Breaking rank—differentiating between values that are equal

Challenge: On a dashboard report, show the top five values from a table of data showing the number of respondents. And against these values, provide other data from the same records.

At first glance, the above challenge seems rather simple. The LARGE function brings back the nth largest value in a range, and VLOOKUP can then be used to bring back the associated data from that record.

But because the number of respondents is a discrete number (i.e. it can only take integer values), then there may be a tie. And VLOOKUP doesn't like ties.

The way around this is to add a small, static random number to each of the numbers of respondents in the source table. And to use this as the basis for looking up.

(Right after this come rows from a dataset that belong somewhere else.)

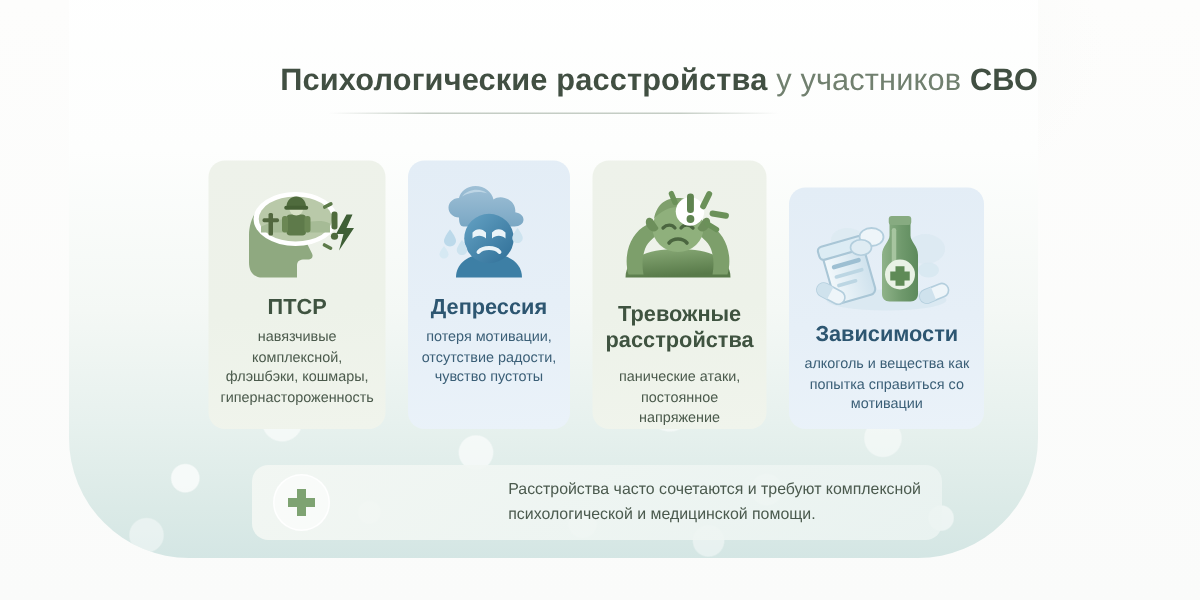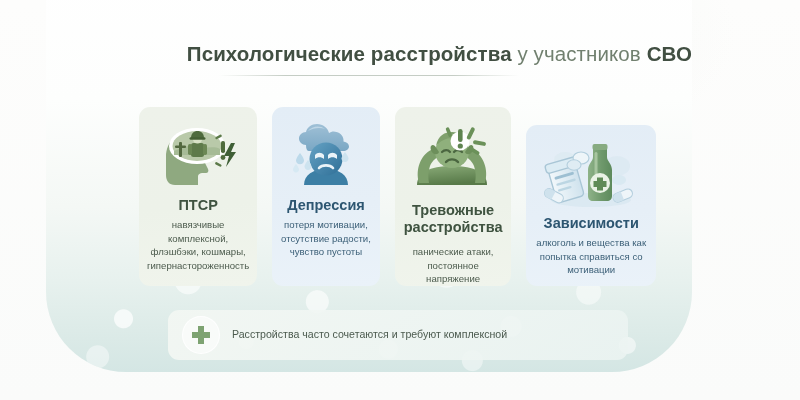--- a/index.html
+++ b/index.html
@@ -181,6 +181,7 @@
     padding: 0 14px;
     box-sizing: border-box;
     z-index: 6;
+    justify-content: space-between;
   }
   .note-badge {
     flex: 0 0 auto;

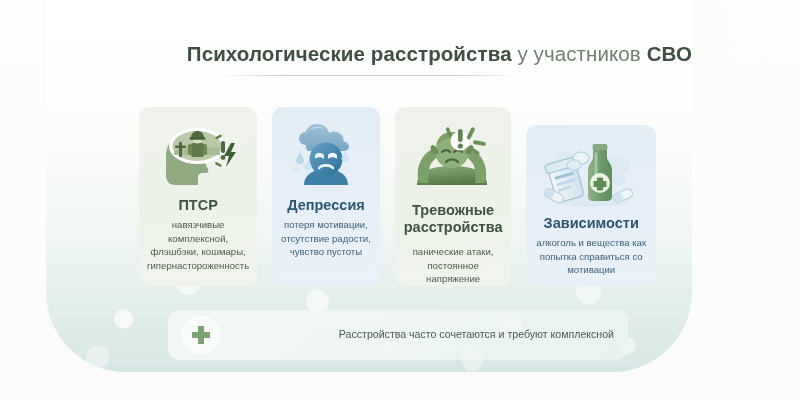--- a/index.html
+++ b/index.html
@@ -394,6 +394,7 @@
     </div>
     <div class="note-text">
       <span class="line">Расстройства часто сочетаются и требуют комплексной</span>
+      <span class="line">психологической и медицинской помощи.</span>
     </div>
   </div>
 

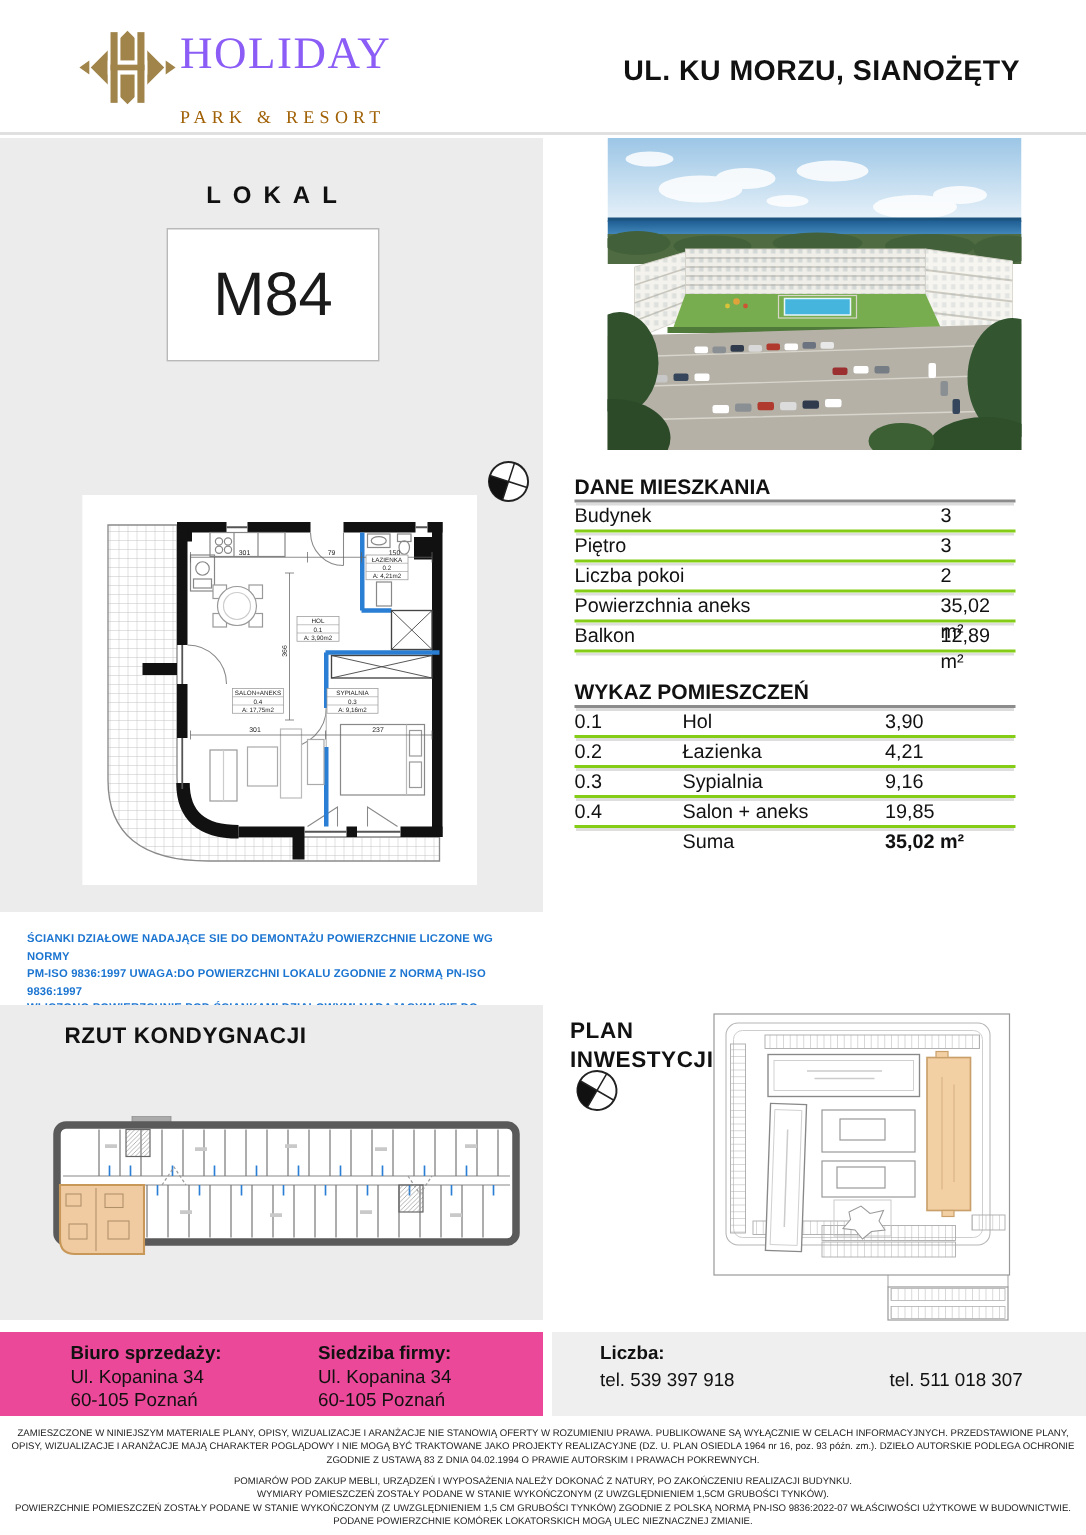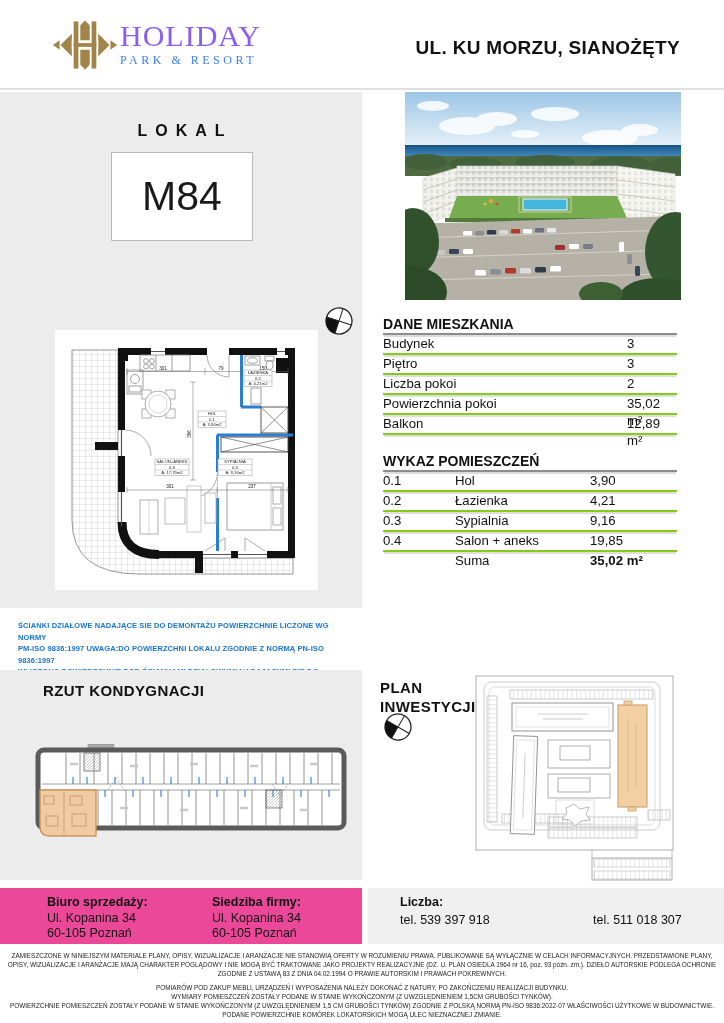--- a/index.html
+++ b/index.html
@@ -12,7 +12,7 @@
   #logo-icon{left:52px;top:14px;}
   #logo-text{left:120px;top:20px;}
   .logo-title{font-family:"Liberation Serif",serif;font-size:30px;color:#8b5cf6;letter-spacing:1px;line-height:32px;}
-  .logo-sub{font-family:"Liberation Serif",serif;font-size:12px;color:#3b82f6;letter-spacing:3.5px;margin-top:1px;}
+  .logo-sub{font-family:"Liberation Serif",serif;font-size:12px;color:#a16207;letter-spacing:3.5px;margin-top:19px;}
   #address-title{right:44px;top:37px;font-size:19px;font-weight:bold;letter-spacing:.3px;}
 
   

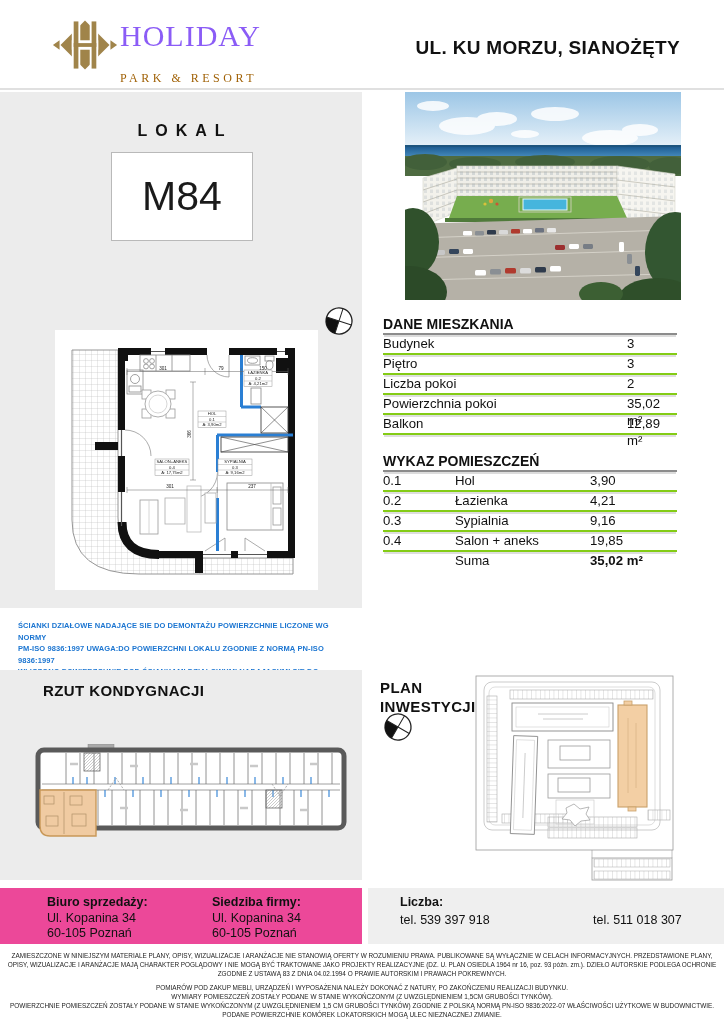--- a/index.html
+++ b/index.html
@@ -365,7 +365,7 @@
     <span class="cv">2</span>
   </div>
   <div class="trow">
-    <span class="c0">Powierzchnia pokoi</span>
+    <span class="c0">Powierzchnia aneks</span>
     <span class="cv">35,02 m²</span>
   </div>
   <div class="trow">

Let's assume the number of respondents start in cell A2. Create two new columns to its right. In cell B2, enter the following formula:

=RAND()*0.0001

The RAND function creates a random number between 0 and 1. The multiplication by 0.0001 makes that number tiny, but—and importantly—positive. Also, given the level of accuracy to which random numbers are stored in Excel, they're most likely unique.

Copy over the formulae in column B with values. This will hard-code the random numbers and avoid them recalculating and jumping around.

Now in cell C2, type the following formula:

=A2+B2

By adding the small random number to the original number of respondents, you've created a number negligibly higher than the number of respondents. And by formatting that new column as an integer with no decimal places, it will appear identical to column A. But importantly, all of the numbers in column C are unique.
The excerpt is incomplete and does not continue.